> _What you have to do_
Every line of the records below that holds the word "class" belongs in the answer.

[[ Recorded data, beginning ]]

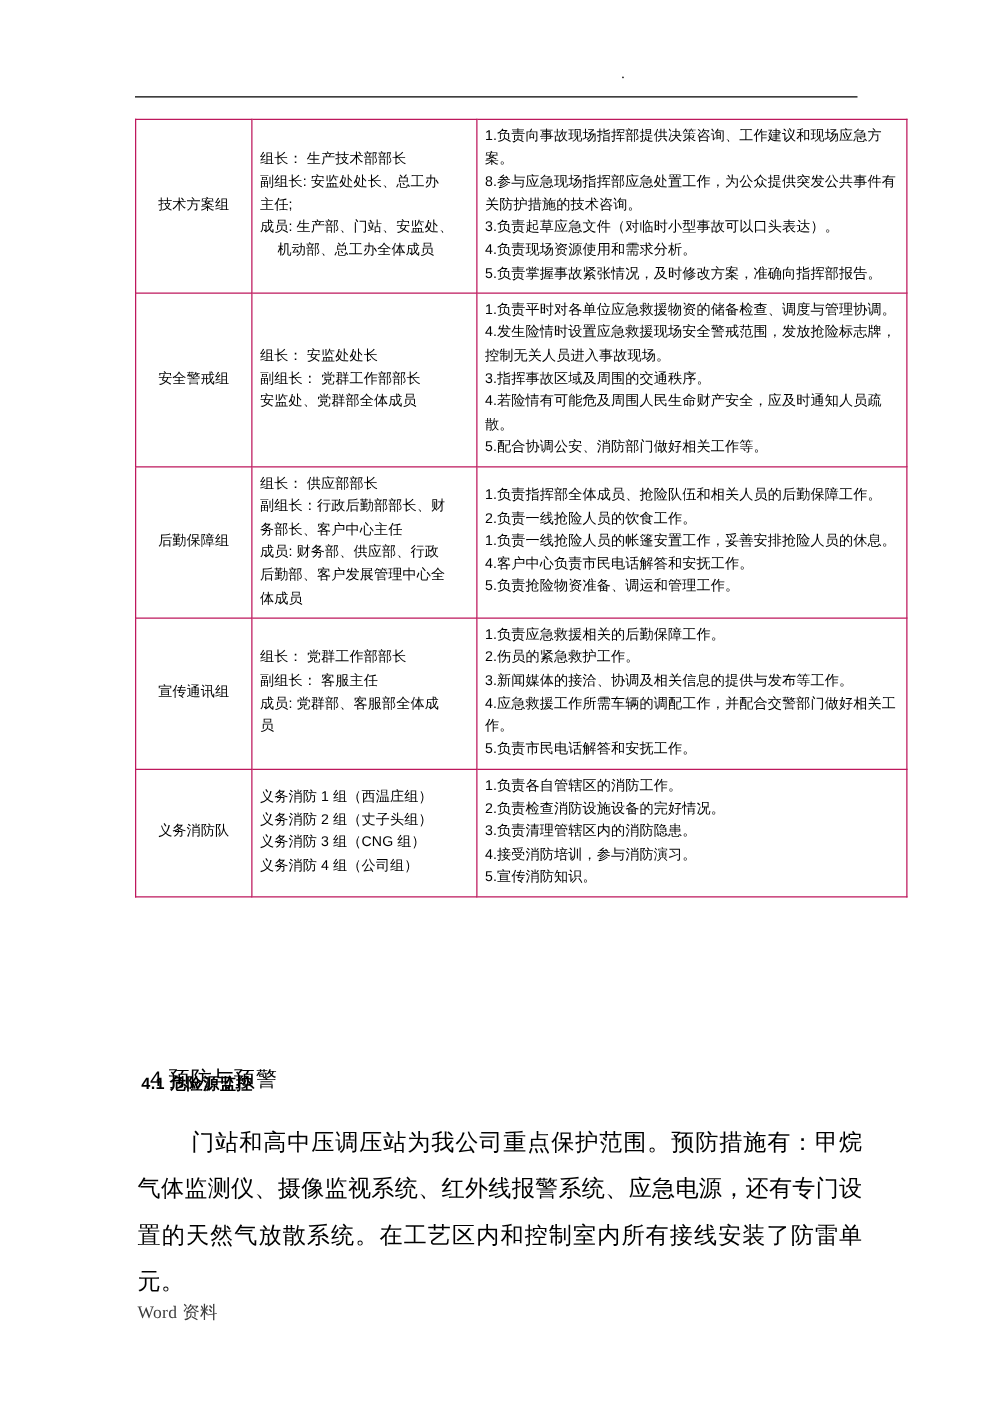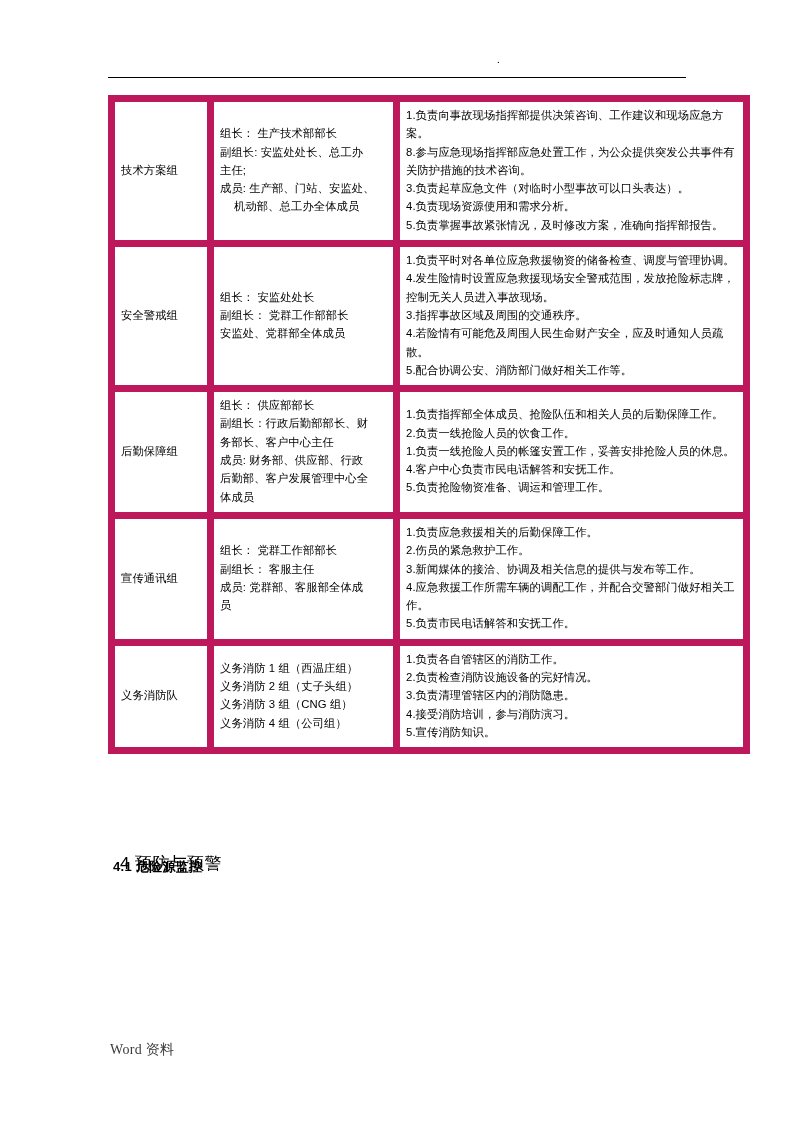--- a/index.html
+++ b/index.html
@@ -59,7 +59,7 @@
     table-layout: fixed;
   }
   table.org-table td {
-    border: 7px solid #be185d;
+    border: 1px solid #be185d;
     vertical-align: middle;
     padding: 4px 6px 6px 6px;
     font-size: 11.3px;

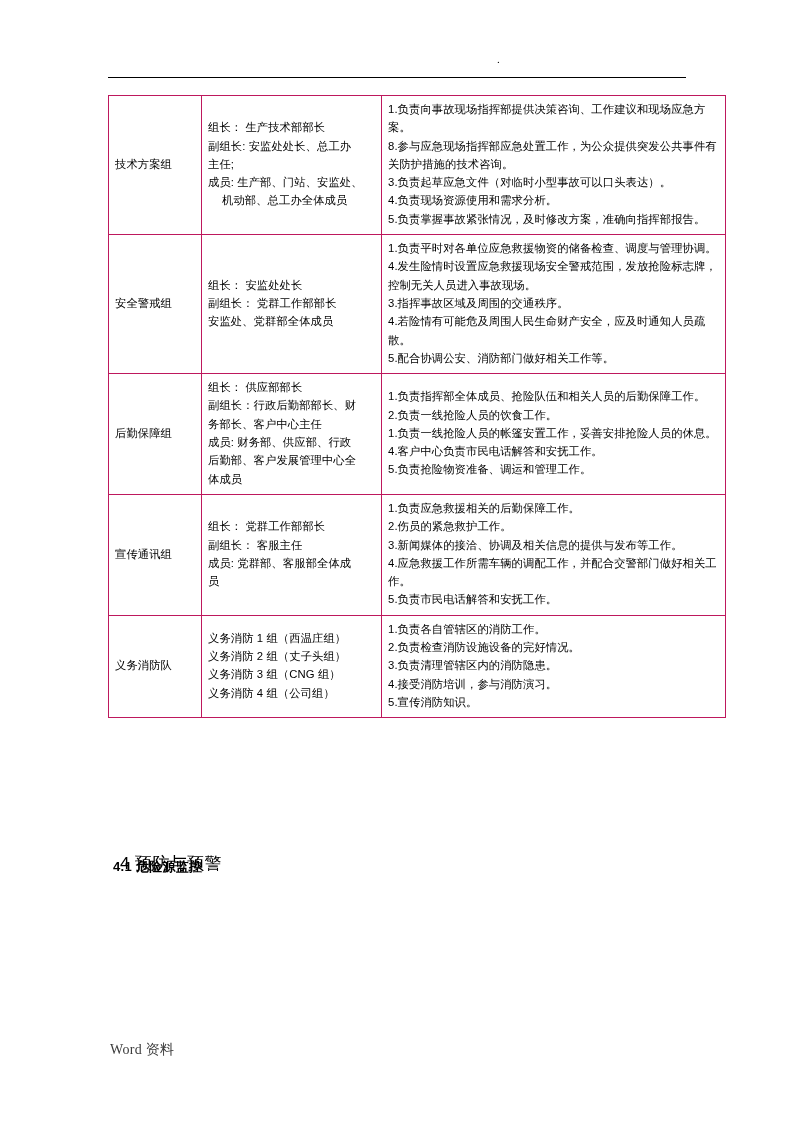--- a/index.html
+++ b/index.html
@@ -69,7 +69,7 @@
   }
   td.col-group {
     width: 80px;
-    text-align: left;
+    text-align: center;
     white-space: nowrap;
     padding-left: 2px;
     padding-right: 2px;

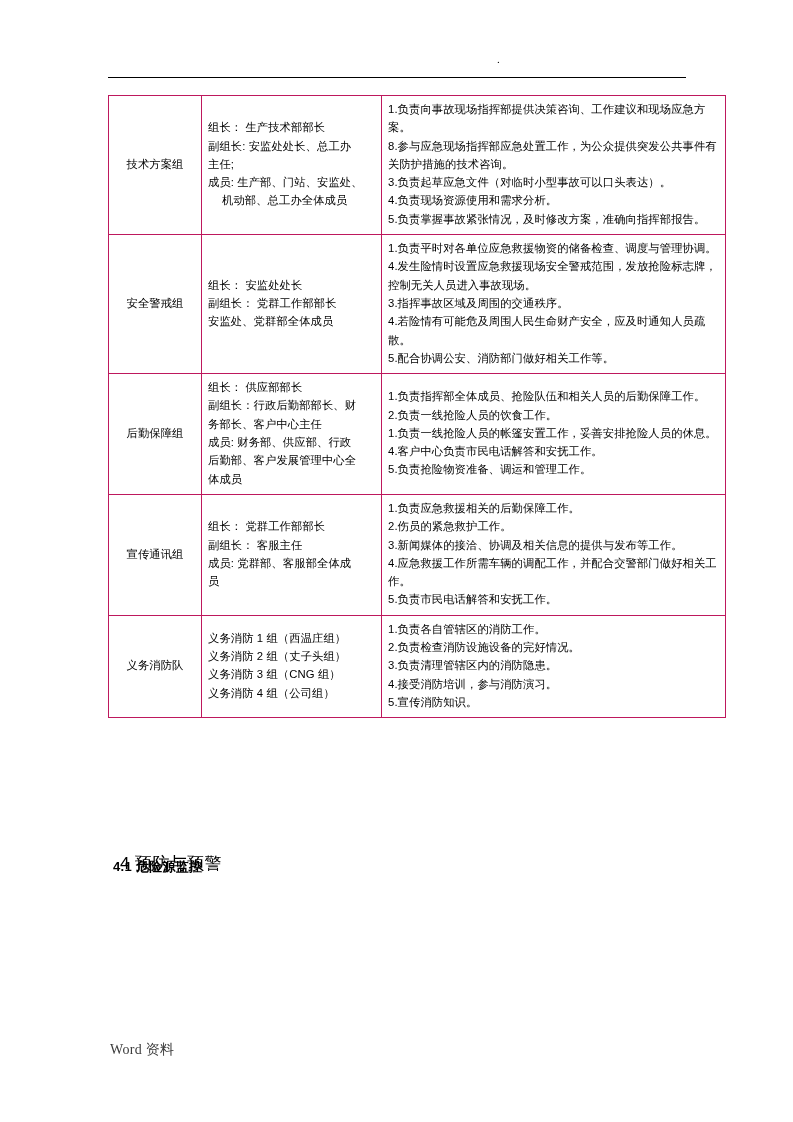--- a/index.html
+++ b/index.html
@@ -239,6 +239,7 @@
   <div class="h1">4  预防与预警</div>
   <div class="h2">4.1 危险源监控</div>
 
+  <div class="body-para">门站和高中压调压站为我公司重点保护范围。预防措施有：甲烷气体监测仪、摄像监视系统、红外线报警系统、应急电源，还有专门设置的天然气放散系统。在工艺区内和控制室内所有接线安装了防雷单元。</div>
 
   <div class="footer">Word 资料</div>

[[ Recorded data, end ]]

> _Expected output_
   <div class="h1">4  预防与预警</div>
   <div class="h2">4.1 危险源监控</div>
+  <div class="body-para">门站和高中压调压站为我公司重点保护范围。预防措施有：甲烷气体监测仪、摄像监视系统、红外线报警系统、应急电源，还有专门设置的天然气放散系统。在工艺区内和控制室内所有接线安装了防雷单元。</div>
   <div class="footer">Word 资料</div>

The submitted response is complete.